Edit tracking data

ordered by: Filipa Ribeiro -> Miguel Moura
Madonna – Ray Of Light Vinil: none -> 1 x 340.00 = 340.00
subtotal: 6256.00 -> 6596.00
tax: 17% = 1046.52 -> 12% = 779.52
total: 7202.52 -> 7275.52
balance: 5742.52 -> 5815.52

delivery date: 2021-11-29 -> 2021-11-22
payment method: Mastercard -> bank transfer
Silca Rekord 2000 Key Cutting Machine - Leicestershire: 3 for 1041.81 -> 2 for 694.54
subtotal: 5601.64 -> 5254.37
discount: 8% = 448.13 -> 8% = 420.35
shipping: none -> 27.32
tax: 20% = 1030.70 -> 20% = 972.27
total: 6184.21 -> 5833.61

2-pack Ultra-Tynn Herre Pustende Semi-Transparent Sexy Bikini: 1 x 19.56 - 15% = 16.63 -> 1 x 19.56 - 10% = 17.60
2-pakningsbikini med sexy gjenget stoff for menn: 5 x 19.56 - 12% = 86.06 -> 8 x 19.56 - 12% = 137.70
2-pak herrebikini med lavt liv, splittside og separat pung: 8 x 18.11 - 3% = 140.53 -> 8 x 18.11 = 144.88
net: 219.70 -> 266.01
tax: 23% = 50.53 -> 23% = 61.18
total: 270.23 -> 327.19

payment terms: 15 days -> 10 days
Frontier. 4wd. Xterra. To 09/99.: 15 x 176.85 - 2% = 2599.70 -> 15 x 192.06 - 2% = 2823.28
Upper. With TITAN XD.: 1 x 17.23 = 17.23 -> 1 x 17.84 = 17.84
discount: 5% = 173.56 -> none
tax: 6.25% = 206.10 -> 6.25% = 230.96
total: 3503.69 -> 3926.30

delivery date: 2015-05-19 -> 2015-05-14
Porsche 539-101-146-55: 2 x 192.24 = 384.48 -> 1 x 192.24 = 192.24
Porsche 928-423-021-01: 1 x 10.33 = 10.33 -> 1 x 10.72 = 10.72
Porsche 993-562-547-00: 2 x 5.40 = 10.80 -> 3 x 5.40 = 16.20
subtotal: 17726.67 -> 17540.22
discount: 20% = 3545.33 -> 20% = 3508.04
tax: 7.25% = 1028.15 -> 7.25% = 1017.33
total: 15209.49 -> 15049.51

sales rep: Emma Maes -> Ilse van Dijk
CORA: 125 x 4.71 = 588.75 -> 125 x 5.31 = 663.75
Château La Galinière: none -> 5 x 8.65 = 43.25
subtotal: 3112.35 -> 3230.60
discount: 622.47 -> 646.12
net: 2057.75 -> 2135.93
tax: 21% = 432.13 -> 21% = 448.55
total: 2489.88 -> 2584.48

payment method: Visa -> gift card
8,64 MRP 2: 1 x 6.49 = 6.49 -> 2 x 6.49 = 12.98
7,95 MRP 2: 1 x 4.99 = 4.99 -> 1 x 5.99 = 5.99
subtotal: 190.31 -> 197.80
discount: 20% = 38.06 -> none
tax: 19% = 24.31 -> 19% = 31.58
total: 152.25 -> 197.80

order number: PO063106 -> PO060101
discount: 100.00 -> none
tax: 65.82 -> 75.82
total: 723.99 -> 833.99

**TASK DIRECTIONS:** Lines in the records above that carry the word "method" are to be located and copied.

**EXERCISE RESPONSE:**
payment method: Mastercard -> bank transfer
payment method: Visa -> gift card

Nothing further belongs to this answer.